> Required work
Reproduce the records below; each should match the original exactly.

> Records provided
[Start of section]

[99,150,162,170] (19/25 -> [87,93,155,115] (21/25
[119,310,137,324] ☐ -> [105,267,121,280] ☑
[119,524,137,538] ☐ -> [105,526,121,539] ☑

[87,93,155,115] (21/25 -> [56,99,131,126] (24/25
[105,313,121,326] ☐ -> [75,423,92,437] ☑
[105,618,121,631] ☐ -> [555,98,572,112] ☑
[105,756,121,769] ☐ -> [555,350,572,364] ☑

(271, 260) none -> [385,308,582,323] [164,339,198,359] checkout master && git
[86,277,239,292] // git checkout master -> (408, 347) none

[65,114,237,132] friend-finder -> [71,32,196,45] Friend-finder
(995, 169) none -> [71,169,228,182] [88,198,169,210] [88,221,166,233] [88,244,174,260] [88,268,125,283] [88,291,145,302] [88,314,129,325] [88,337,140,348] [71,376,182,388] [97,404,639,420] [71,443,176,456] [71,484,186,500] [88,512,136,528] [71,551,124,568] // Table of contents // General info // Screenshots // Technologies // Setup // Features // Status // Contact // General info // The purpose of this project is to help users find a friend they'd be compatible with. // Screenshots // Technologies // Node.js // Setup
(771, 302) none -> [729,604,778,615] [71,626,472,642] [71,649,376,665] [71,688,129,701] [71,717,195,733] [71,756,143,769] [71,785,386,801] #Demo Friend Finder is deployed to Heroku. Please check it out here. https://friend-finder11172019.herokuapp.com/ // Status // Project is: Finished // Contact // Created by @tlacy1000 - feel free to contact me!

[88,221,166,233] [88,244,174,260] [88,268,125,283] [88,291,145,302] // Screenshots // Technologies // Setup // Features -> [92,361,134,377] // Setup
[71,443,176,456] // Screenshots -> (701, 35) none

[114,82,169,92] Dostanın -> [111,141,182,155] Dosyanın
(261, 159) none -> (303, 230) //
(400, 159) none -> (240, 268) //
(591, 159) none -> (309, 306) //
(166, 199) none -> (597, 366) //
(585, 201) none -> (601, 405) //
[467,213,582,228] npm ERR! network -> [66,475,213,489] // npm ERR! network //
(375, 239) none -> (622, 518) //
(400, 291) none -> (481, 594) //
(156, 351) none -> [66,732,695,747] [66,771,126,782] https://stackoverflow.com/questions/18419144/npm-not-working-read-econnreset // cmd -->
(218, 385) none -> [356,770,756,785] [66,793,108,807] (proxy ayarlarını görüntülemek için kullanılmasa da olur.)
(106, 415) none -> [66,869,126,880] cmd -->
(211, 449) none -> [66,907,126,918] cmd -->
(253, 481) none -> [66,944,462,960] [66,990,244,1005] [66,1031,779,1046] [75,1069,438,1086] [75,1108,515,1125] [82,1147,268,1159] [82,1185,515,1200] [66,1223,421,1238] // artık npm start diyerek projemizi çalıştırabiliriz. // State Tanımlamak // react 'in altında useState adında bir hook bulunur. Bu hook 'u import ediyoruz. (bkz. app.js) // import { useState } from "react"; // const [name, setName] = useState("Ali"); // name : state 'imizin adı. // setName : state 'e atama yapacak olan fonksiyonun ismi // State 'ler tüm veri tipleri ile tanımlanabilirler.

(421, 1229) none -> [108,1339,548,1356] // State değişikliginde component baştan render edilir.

[End of section]

> Expected answer
[99,150,162,170] (19/25 -> [87,93,155,115] (21/25
[119,310,137,324] ☐ -> [105,267,121,280] ☑
[119,524,137,538] ☐ -> [105,526,121,539] ☑

[87,93,155,115] (21/25 -> [56,99,131,126] (24/25
[105,313,121,326] ☐ -> [75,423,92,437] ☑
[105,618,121,631] ☐ -> [555,98,572,112] ☑
[105,756,121,769] ☐ -> [555,350,572,364] ☑

(271, 260) none -> [385,308,582,323] [164,339,198,359] checkout master && git
[86,277,239,292] // git checkout master -> (408, 347) none

[65,114,237,132] friend-finder -> [71,32,196,45] Friend-finder
(995, 169) none -> [71,169,228,182] [88,198,169,210] [88,221,166,233] [88,244,174,260] [88,268,125,283] [88,291,145,302] [88,314,129,325] [88,337,140,348] [71,376,182,388] [97,404,639,420] [71,443,176,456] [71,484,186,500] [88,512,136,528] [71,551,124,568] // Table of contents // General info // Screenshots // Technologies // Setup // Features // Status // Contact // General info // The purpose of this project is to help users find a friend they'd be compatible with. // Screenshots // Technologies // Node.js // Setup
(771, 302) none -> [729,604,778,615] [71,626,472,642] [71,649,376,665] [71,688,129,701] [71,717,195,733] [71,756,143,769] [71,785,386,801] #Demo Friend Finder is deployed to Heroku. Please check it out here. https://friend-finder11172019.herokuapp.com/ // Status // Project is: Finished // Contact // Created by @tlacy1000 - feel free to contact me!

[88,221,166,233] [88,244,174,260] [88,268,125,283] [88,291,145,302] // Screenshots // Technologies // Setup // Features -> [92,361,134,377] // Setup
[71,443,176,456] // Screenshots -> (701, 35) none

[114,82,169,92] Dostanın -> [111,141,182,155] Dosyanın
(261, 159) none -> (303, 230) //
(400, 159) none -> (240, 268) //
(591, 159) none -> (309, 306) //
(166, 199) none -> (597, 366) //
(585, 201) none -> (601, 405) //
[467,213,582,228] npm ERR! network -> [66,475,213,489] // npm ERR! network //
(375, 239) none -> (622, 518) //
(400, 291) none -> (481, 594) //
(156, 351) none -> [66,732,695,747] [66,771,126,782] https://stackoverflow.com/questions/18419144/npm-not-working-read-econnreset // cmd -->
(218, 385) none -> [356,770,756,785] [66,793,108,807] (proxy ayarlarını görüntülemek için kullanılmasa da olur.)
(106, 415) none -> [66,869,126,880] cmd -->
(211, 449) none -> [66,907,126,918] cmd -->
(253, 481) none -> [66,944,462,960] [66,990,244,1005] [66,1031,779,1046] [75,1069,438,1086] [75,1108,515,1125] [82,1147,268,1159] [82,1185,515,1200] [66,1223,421,1238] // artık npm start diyerek projemizi çalıştırabiliriz. // State Tanımlamak // react 'in altında useState adında bir hook bulunur. Bu hook 'u import ediyoruz. (bkz. app.js) // import { useState } from "react"; // const [name, setName] = useState("Ali"); // name : state 'imizin adı. // setName : state 'e atama yapacak olan fonksiyonun ismi // State 'ler tüm veri tipleri ile tanımlanabilirler.

(421, 1229) none -> [108,1339,548,1356] // State değişikliginde component baştan render edilir.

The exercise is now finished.